Of these, eight companies have had loans of Rp1 trillion in total disbursed. Regulators want to drive fintechs to reach border customers as well. In addition, there are 44 companies that are already in the process of applying for permits, while 35 other fintech companies have expressed interest in applying.

FSA also will issue regulation borrowing contracts and risk management for failure of pay debts for application-based technology companies in financial services (financial technology / fintech) to be clarified through a Circular Letter (SE). It will concentrate on fintech peer-to-peer lending (P2P) or fintech-to-service borrowing, Hendrikus Passagi, Director of Fintech Licensing and Supervision, explained recently. It aims to bridge funding for startups.

Other than that, regulations will also face of ‘know your customer (KYC) fintech mechanisms. According to him, KYC used by fintech must rely on the same technologies in their business as they do at present. “We want to encourage fintechs KYC to use applications,” he stressed.

The application uses features including digital signatures, facial scans, fingerprints, biometrics and videoconferencing. This feature will meet the public requirement for KYC needs. FSA hopes this regulation will be issued by the end of this year, anticipating fintech business that has been growing rapidly.⁠⁠⁠⁠

The Financial Services Authority (OJK) is becoming more serious in regulating the business of financial technology (fintech). After asking the fintech company to register, OJK will issue a Circular Letter (SE) regarding the guidance of fintech loan contract borrowing.
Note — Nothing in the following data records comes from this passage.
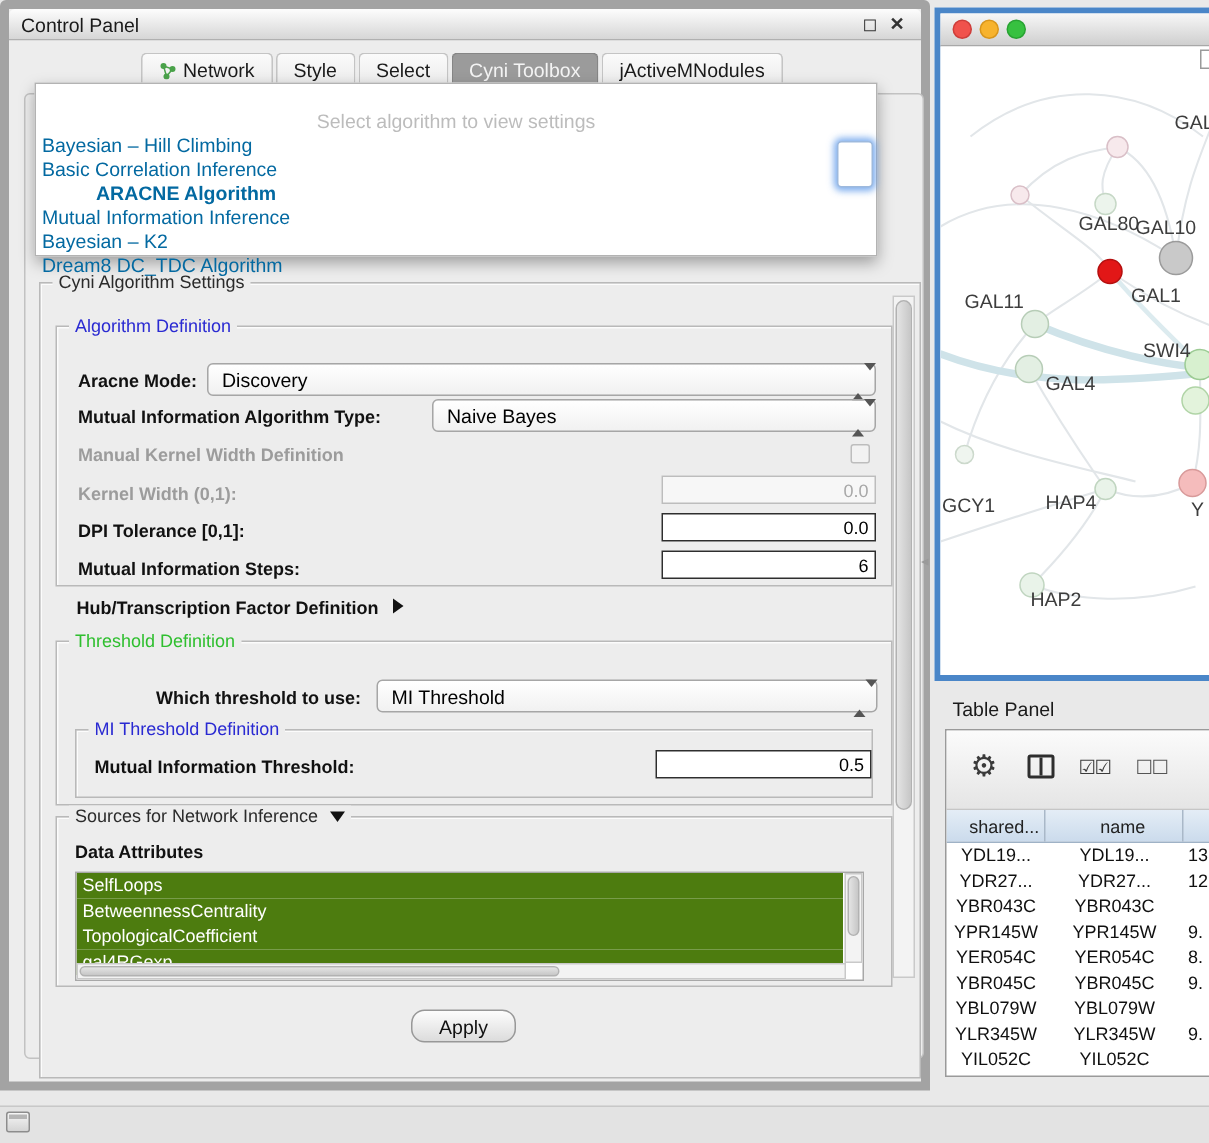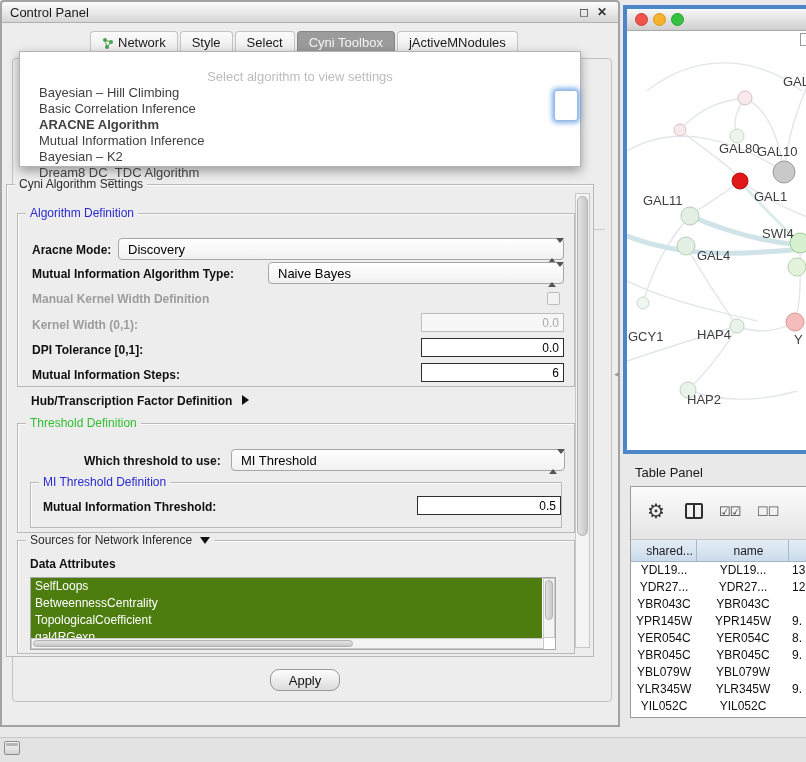--- a/index.html
+++ b/index.html
@@ -1,37 +1,37 @@
 <!DOCTYPE html>
 <html><head>
 <meta charset="utf-8">
 <style>
   * { margin:0; padding:0; box-sizing:border-box; }
   html,body { width:806px; height:762px; overflow:hidden; }
   body { background:#e9e9e9; font-family:"Liberation Sans", sans-serif; font-size:13px; color:#111; position:relative; }
   .abs { position:absolute; }
 
   
-  .cp { position:absolute; left:0; top:8; width:620px; height:727px; background:#ededed; border:2px solid #a3a3a3; border-radius:4px 4px 0 0; }
+  .cp { position:absolute; left:0; top:8; width:620px; height:727px; background:#ededed; border:6px solid #a3a3a3; border-radius:4px 4px 0 0; }
   .cp-titlebar { position:absolute; left:0; top:0; right:0; height:21px; background:linear-gradient(#fdfdfd,#d6d6d6); border-bottom:1px solid #b0b0b0; line-height:21px; padding-left:8px; font-size:13px; color:#1a1a1a; border-radius:4px 4px 0 0; }
   .win-btn { position:absolute; top:2px; width:16px; height:16px; text-align:center; line-height:16px; font-size:12px; color:#333; cursor:pointer; }
 
   .content-frame { position:absolute; left:10px; top:56px; width:600px; height:644px; border:1px solid #c2c2c2; border-radius:4px; background:#ededed; }
   .hidden-line { position:absolute; left:14px; top:170px; width:578px; height:1px; background:#cccccc; }
 
   
   .tabs { position:absolute; left:88px; top:29px; display:flex; gap:2px; z-index:5; }
   .tab { height:22px; line-height:20px; padding:0 11px; border:1px solid #c4c4c4; border-bottom:none; border-radius:4px 4px 0 0; background:linear-gradient(#fbfbfb,#ebebeb); color:#1a1a1a; display:flex; align-items:center; gap:4px; cursor:pointer; }
   .tab.active { background:#9b9b9b; border-color:#868686; color:#f4f4f4; }
 
   
   .popup { position:absolute; left:17px; top:49px; width:562px; height:116px; background:#fff; border:1px solid #b3b3b3; box-shadow:0 4px 10px rgba(0,0,0,.35); z-index:50; }
   .popup .prompt { text-align:center; color:#bcbcbc; font-size:13px; height:16px; line-height:16px; margin-top:17px; }
-  .pitem { font-size:13px; height:16px; line-height:16px; padding-left:19px; color:#404040; cursor:pointer; white-space:nowrap; }
-  .pitem.sel { font-weight:bold; }
+  .pitem { font-size:13px; height:16px; line-height:16px; padding-left:4px; color:#0369a1; cursor:pointer; white-space:nowrap; }
+  .pitem.sel { font-weight:bold;margin-left:36px; }
 
   .ghost-spinner { position:absolute; left:552px; top:88px; width:24px; height:31px; background:#fff; border:1px solid #9db9dd; border-radius:3px; box-shadow:0 0 5px 2px rgba(92,152,234,.8); z-index:60; }
 
   
   .group { position:absolute; border:1px solid #b9b9b9; box-shadow:inset 1px 1px 0 rgba(255,255,255,.8); }
   .group-title { position:absolute; top:-8px; left:8px; background:#ededed; padding:0 4px; font-size:12px; line-height:14px; white-space:nowrap; }
   .t-black { color:#2b2b2b; }
   .t-blue { color:#2a2ad2; }
   .t-green { color:#2fbf2f; }
 
@@ -148,21 +148,21 @@
     <div class="pitem">Bayesian – Hill Climbing</div>
     <div class="pitem">Basic Correlation Inference</div>
     <div class="pitem sel">ARACNE Algorithm</div>
     <div class="pitem">Mutual Information Inference</div>
     <div class="pitem">Bayesian – K2</div>
     <div class="pitem">Dream8 DC_TDC Algorithm</div>
   </div>
 
   <div class="ghost-spinner"></div>
 
-  <div class="group" style="left:4px; top:182px; width:588px; height:473px; background:#ededed;">
+  <div class="group" style="left:20px; top:182px; width:588px; height:531px; background:#ededed;">
     <span class="group-title t-black">Cyni Algorithm Settings</span>
 
     <div class="vscroll" style="right:3px; top:8px; width:15px; height:455px;">
       <div class="vthumb" style="top:2px; height:340px;"></div>
     </div>
 
     <div class="group" style="left:10px; top:28px; width:558px; height:174px;">
       <span class="group-title t-blue">Algorithm Definition</span>
 
       <span class="blabel" style="left:14px; top:29px;">Aracne Mode:</span>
Fintech OJK Licensing and Oversight Management Director Hendrikus Passagi explained that the circular will govern loan and lending contracts in case of debt default. “In the lending and borrowing procedures will be arranged in detail the contract sound and how to handle the risks,” he said.

OJK will also set the mechanism of know your costumer (KYC) fintech. According to Hendrikus, KYC that will be used fintech must use technology such as the current business domain. “OJK wants to encourage KYC fintech to use the application,” he said, Tuesday (8/28).
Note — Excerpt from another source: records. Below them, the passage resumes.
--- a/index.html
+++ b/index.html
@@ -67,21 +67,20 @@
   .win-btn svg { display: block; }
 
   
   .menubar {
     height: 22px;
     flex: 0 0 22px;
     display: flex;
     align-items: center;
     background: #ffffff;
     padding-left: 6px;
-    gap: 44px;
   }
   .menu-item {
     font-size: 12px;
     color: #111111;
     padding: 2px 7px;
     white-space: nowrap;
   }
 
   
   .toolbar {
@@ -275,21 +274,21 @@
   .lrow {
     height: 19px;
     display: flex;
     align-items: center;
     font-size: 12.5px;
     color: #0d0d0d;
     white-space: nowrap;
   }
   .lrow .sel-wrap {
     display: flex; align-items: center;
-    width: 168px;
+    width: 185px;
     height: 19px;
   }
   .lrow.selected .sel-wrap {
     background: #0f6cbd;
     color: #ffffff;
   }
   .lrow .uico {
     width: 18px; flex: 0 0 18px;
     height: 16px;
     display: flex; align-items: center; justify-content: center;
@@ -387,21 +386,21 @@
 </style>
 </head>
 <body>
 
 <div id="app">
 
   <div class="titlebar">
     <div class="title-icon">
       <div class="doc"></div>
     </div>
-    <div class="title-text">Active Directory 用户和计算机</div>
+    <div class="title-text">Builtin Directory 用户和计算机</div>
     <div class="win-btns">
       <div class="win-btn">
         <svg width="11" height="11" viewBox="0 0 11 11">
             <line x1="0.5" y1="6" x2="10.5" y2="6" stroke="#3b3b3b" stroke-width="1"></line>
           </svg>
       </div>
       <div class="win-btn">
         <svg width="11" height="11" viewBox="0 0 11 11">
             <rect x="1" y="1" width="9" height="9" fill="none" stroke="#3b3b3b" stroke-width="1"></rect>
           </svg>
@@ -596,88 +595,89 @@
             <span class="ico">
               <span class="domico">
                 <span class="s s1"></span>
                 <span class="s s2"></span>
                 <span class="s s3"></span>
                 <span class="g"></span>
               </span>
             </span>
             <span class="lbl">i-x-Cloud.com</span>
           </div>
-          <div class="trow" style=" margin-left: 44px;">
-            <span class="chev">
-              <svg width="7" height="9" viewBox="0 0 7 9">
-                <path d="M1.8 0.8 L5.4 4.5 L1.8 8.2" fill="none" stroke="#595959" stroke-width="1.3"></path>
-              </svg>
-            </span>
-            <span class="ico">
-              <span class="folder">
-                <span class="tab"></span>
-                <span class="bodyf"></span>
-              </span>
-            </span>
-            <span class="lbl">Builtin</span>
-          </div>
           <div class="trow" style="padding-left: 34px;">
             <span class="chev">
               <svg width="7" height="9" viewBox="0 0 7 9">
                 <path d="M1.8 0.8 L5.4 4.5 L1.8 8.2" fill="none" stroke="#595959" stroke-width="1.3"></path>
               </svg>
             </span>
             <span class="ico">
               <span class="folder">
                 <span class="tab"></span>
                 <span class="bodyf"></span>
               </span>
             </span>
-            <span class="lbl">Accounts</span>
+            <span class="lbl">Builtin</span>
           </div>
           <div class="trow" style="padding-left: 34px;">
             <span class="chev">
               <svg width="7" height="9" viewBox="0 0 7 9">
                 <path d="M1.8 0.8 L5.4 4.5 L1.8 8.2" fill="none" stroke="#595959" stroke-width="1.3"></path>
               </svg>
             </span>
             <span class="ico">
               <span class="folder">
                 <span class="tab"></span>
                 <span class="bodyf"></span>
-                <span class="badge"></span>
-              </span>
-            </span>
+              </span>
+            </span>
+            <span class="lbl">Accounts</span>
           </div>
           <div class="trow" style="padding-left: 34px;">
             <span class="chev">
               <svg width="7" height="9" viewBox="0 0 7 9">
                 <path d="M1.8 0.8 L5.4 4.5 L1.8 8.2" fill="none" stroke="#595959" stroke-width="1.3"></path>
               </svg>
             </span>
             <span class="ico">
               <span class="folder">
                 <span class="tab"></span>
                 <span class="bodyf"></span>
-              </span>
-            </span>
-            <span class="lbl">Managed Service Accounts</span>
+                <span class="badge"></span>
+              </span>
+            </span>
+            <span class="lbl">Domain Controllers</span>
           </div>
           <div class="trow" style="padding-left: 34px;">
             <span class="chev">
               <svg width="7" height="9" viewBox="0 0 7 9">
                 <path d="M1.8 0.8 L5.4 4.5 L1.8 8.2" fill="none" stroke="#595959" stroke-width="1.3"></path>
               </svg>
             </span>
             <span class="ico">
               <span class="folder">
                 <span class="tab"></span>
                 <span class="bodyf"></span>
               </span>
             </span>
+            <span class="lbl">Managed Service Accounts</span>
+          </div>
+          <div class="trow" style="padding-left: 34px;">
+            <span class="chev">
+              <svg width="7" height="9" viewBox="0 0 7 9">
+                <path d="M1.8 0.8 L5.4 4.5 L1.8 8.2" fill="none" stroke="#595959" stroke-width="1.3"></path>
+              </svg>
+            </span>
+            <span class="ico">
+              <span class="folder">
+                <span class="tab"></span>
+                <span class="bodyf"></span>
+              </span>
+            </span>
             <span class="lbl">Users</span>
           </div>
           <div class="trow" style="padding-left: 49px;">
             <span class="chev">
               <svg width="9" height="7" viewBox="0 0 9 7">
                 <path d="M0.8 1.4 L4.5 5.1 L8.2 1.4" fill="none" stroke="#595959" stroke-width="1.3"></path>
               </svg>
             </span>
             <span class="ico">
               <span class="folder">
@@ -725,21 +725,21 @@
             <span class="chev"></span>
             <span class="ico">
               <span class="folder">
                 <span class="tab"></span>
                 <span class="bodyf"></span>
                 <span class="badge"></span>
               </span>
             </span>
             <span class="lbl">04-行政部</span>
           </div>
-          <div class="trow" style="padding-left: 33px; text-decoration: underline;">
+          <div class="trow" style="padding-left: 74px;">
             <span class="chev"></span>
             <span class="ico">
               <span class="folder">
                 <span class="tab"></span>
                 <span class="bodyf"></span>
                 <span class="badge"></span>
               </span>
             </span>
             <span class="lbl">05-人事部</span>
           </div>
These applications include digital signatures, face scans, finger prints, biometrics and video conferencing. This method, according to Hendrikus, is able to replace the KYC that has been required.

OJK hopes this circular will be issued no sooner than in the next year. “We are still looking for the right time, but certainly soon,” said Hendrikus. Especially now, the fintech business is growing quite rapidly.

OJK has given 16 fintech permission. Eight companies have disbursed financing of Rp 1 trillion. “For us the value of financing is not important, the most important is the reach of fintech in the distribution of financing,” said Hendrikus.

In addition, there are 44 companies that have registered but still not completed the verification process. Meanwhile, as many as 35 other fintech companies have submitted a letter that contains their interest to register.